Could you return every line of the material that contains the word "white"?

» **Source records**:
————

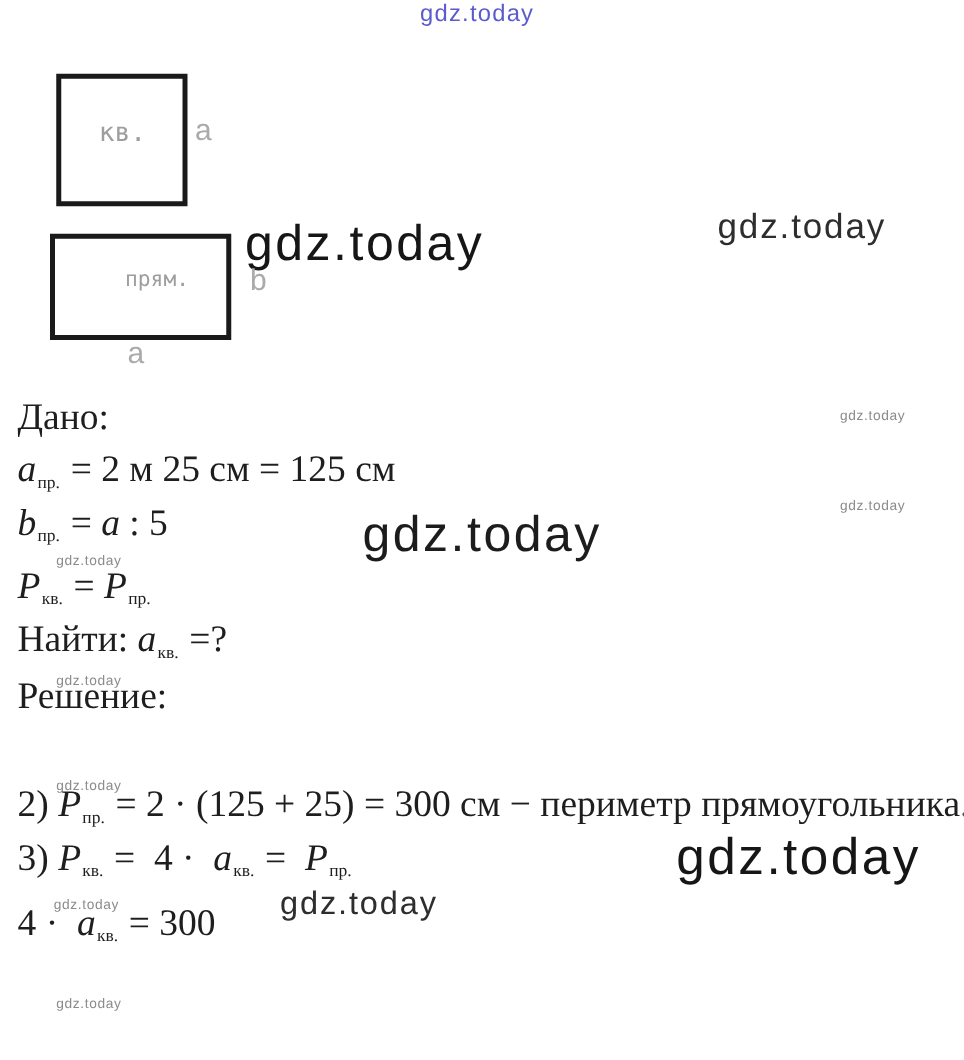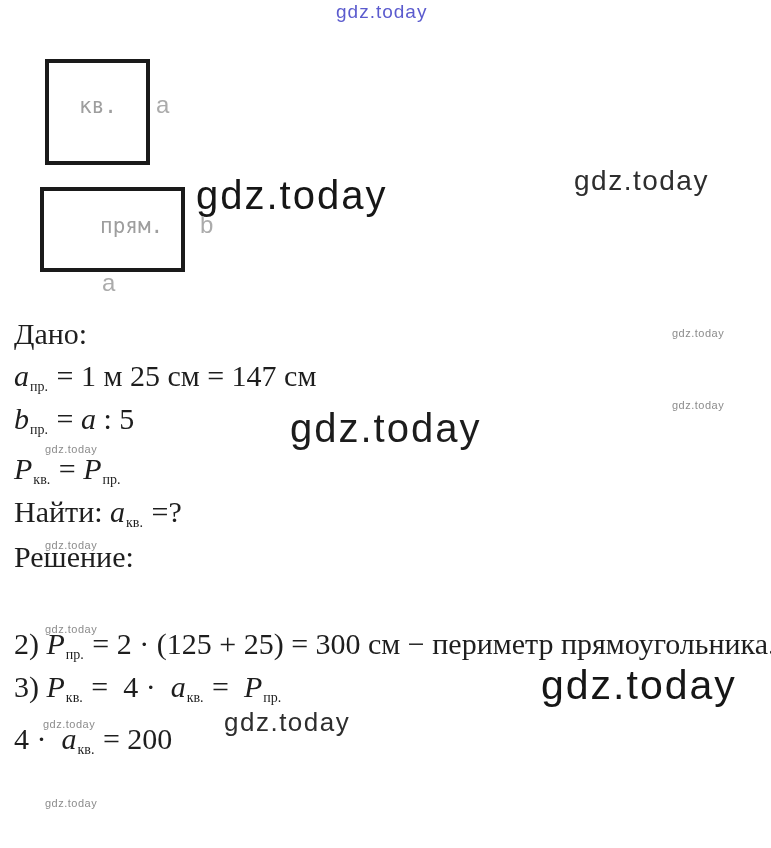--- a/index.html
+++ b/index.html
@@ -28,21 +28,21 @@
   .wm-tiny-75{left:45px;top:797px;}
   
   .shape{position:absolute;border:4px solid #1a1a1a;background:#fff;}
   #square{left:45px;top:59px;width:97px;height:98px;}
   #rect{left:40px;top:187px;width:137px;height:77px;}
   .shape-label{
     position:absolute;font-family:"DejaVu Sans Mono",monospace;
     color:#9e9e9e;white-space:nowrap;
   }
   .lbl-kv{left:79px;top:94px;font-size:21px;}
-  .lbl-pryam{left:100px;top:214px;font-size:21px;}
+  .lbl-pryam{left:100px;top:214px;font-size:17px;}
   .side-label{
     position:absolute;font-family:"Liberation Sans",sans-serif;font-weight:300;
     color:#ababab;white-space:nowrap;
   }
   .lbl-a-sq{left:156px;top:91px;font-size:24px;}
   .lbl-b-rect{left:200px;top:211px;font-size:24px;}
   .lbl-a-rect{left:102px;top:269px;font-size:24px;}
   
   #solution{position:absolute;left:0;top:0;width:613px;height:848px;}
   .sol-line{
@@ -89,23 +89,23 @@
   <div class="shape-label lbl-kv">кв.</div>
   <div class="side-label lbl-a-sq">a</div>
 
   <div id="rect" class="shape"></div>
   <div class="shape-label lbl-pryam">прям.</div>
   <div class="side-label lbl-b-rect">b</div>
   <div class="side-label lbl-a-rect">a</div>
 
   <div id="solution">
       <div class="sol-line sol-line-1"><span class="mtext">Дано:</span></div>
-      <div class="sol-line sol-line-2"><span class="mvar">a</span><span class="msub">пр.</span><span class="mtext"> = 1 м 25 см = 147 см</span></div>
+      <div class="sol-line sol-line-2"><span class="mvar">a</span><span class="msub">пр.</span><span class="mtext"> = 2 м 25 см = 125 см</span></div>
       <div class="sol-line sol-line-3"><span class="mvar">b</span><span class="msub">пр.</span><span class="mtext"> = </span><span class="mvar">a</span><span class="mtext"> : 5</span></div>
       <div class="sol-line sol-line-5"><span class="mtext">Найти: </span><span class="mvar">a</span><span class="msub">кв.</span><span class="mtext"> =?</span></div>
       <div class="sol-line sol-line-4"><span class="mvar">P</span><span class="msub">кв.</span><span class="mtext"> = </span><span class="mvar">P</span><span class="msub">пр.</span></div>
       <div class="sol-line sol-line-6"><span class="mtext">Решение:</span></div>
       <div class="sol-line sol-line-8"><span class="mtext">2) </span><span class="mvar">P</span><span class="msub">пр.</span><span class="mtext"> = 2 · (125 + 25) = 300 см − периметр прямоугольника.</span></div>
       <div class="sol-line sol-line-9"><span class="mtext">3) </span><span class="mvar">P</span><span class="msub">кв.</span><span class="mtext"> =  4 ·  </span><span class="mvar">a</span><span class="msub">кв.</span><span class="mtext"> =  </span><span class="mvar">P</span><span class="msub">пр.</span></div>
-      <div class="sol-line sol-line-10"><span class="mtext">4 ·  </span><span class="mvar">a</span><span class="msub">кв.</span><span class="mtext"> = 200</span></div>
+      <div class="sol-line sol-line-10"><span class="mtext">4 ·  </span><span class="mvar">a</span><span class="msub">кв.</span><span class="mtext"> = 300</span></div>
     </div>
 
 </div>
 
 </body></html>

————

» **Result of this task**:
     color:#9e9e9e;white-space:nowrap;
     color:#ababab;white-space:nowrap;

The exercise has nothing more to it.